As catedrais foram pela primeira vez na História da Polónia alvo dos protestos com missas interrompidas havendo mesmo confrontos com os fiéis. Estas tornaram-se lugar de passagem dos manifestantes tal como as sedes do PiS (como na imagem acima).
Rapidamente o "Exército de Deus", os "Escravos de Maria" - elementos da Extrema-Direita polaca mobilizaram-se, instigados por Kaczyński e os seus verdugos, colocando-se estes em frente das portas, barrando os potenciais invasores. Alguns dos que protestavam foram agredidos sem que a polícia se incomodasse em resolver alguma altercação. Tudo numa cumplicidade a recordar os Camisas Negras de Mussolini que davam pauladas na oposição a mando do Duce de Itália ou a génese do Nacional Socialismo alemão com as SA que destruíram os pontos de comércio dos judeus espancando-os nas ruas, espalhando o terror, criando bode-expiatórios para os problemas graves que infligiam a nação alemã no pós-Tratado de Versalhes.

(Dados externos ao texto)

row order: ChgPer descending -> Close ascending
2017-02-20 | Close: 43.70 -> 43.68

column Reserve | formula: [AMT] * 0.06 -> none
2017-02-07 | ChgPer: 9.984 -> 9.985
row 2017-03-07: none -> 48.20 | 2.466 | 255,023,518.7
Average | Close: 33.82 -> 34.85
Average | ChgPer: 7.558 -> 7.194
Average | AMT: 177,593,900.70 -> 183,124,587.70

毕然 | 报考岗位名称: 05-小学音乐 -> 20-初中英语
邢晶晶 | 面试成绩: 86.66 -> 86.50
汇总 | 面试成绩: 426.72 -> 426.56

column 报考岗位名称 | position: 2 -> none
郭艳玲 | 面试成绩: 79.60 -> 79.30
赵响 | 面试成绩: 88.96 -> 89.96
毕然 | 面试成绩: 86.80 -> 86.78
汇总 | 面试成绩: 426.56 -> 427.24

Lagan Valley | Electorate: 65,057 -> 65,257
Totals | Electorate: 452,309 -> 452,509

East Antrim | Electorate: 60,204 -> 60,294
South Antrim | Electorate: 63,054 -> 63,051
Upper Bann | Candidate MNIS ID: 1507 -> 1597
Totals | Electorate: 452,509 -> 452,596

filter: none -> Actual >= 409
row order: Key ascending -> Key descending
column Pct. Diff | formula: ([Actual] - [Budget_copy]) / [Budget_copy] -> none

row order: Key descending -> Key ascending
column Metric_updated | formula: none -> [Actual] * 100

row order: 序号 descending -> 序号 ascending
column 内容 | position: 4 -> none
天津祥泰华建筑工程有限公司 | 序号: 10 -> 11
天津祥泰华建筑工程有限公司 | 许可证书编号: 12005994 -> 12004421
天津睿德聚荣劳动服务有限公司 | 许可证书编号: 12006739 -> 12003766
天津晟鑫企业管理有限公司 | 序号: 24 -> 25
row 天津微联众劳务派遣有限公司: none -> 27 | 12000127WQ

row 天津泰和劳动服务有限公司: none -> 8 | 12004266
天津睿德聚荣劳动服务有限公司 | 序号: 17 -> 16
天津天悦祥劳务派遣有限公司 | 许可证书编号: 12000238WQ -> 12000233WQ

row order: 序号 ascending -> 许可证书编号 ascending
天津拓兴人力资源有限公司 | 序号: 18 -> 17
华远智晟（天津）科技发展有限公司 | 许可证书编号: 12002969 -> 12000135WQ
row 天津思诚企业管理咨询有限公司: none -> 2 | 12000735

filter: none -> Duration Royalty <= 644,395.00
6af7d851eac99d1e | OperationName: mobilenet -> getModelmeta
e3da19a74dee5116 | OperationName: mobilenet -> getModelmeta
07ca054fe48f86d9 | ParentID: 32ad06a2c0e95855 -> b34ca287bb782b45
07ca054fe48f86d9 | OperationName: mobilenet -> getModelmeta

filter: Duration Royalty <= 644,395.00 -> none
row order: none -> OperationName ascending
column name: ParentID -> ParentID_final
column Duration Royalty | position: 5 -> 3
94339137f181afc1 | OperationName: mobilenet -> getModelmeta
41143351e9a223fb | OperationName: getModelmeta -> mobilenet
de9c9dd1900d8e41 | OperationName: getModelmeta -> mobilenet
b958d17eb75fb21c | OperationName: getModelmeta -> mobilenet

Kaczyński não esperou a oportunidade para aparecer nos média. Com um aspecto cansado, mãos pálidas colocadas na mesa, um pin na lapela com o símbolo da resistência polaca, a kotwica (âncora com um P) - foi posteriormente severamente criticado pela ousadia - e três bandeiras da Polónia no fundo. Apelou, num discurso incendiário, ao combate àqueles que estão a atacar as igrejas e os valores polacos que estão a ser destruídos - zniszczony (destruídos) - palavra usada várias vezes ao longo do discurso.
Mais manifestações são esperadas nos próximos dias e o apelo de Kaczyński não surtiu o efeito desejado. Muitos dos ultras do futebol polaco que supostamente dariam cobertura à guerra-civil instigada por o Pan Prezesie (chefe) não reagiram e inclusivamente mostraram-se contra o governo sobretudo contra o presidente do PiS enquanto o Primeiro-Ministro polaco, Andrzej Duda, infetado com Corona, disse brevemente, senão timidamente, que "compreende as mulheres". Assinale-se que a sua filha e a Primeira-Dama claramente se mostram contra.
Os próximos dias trarão mais novidades, está tudo em aberto.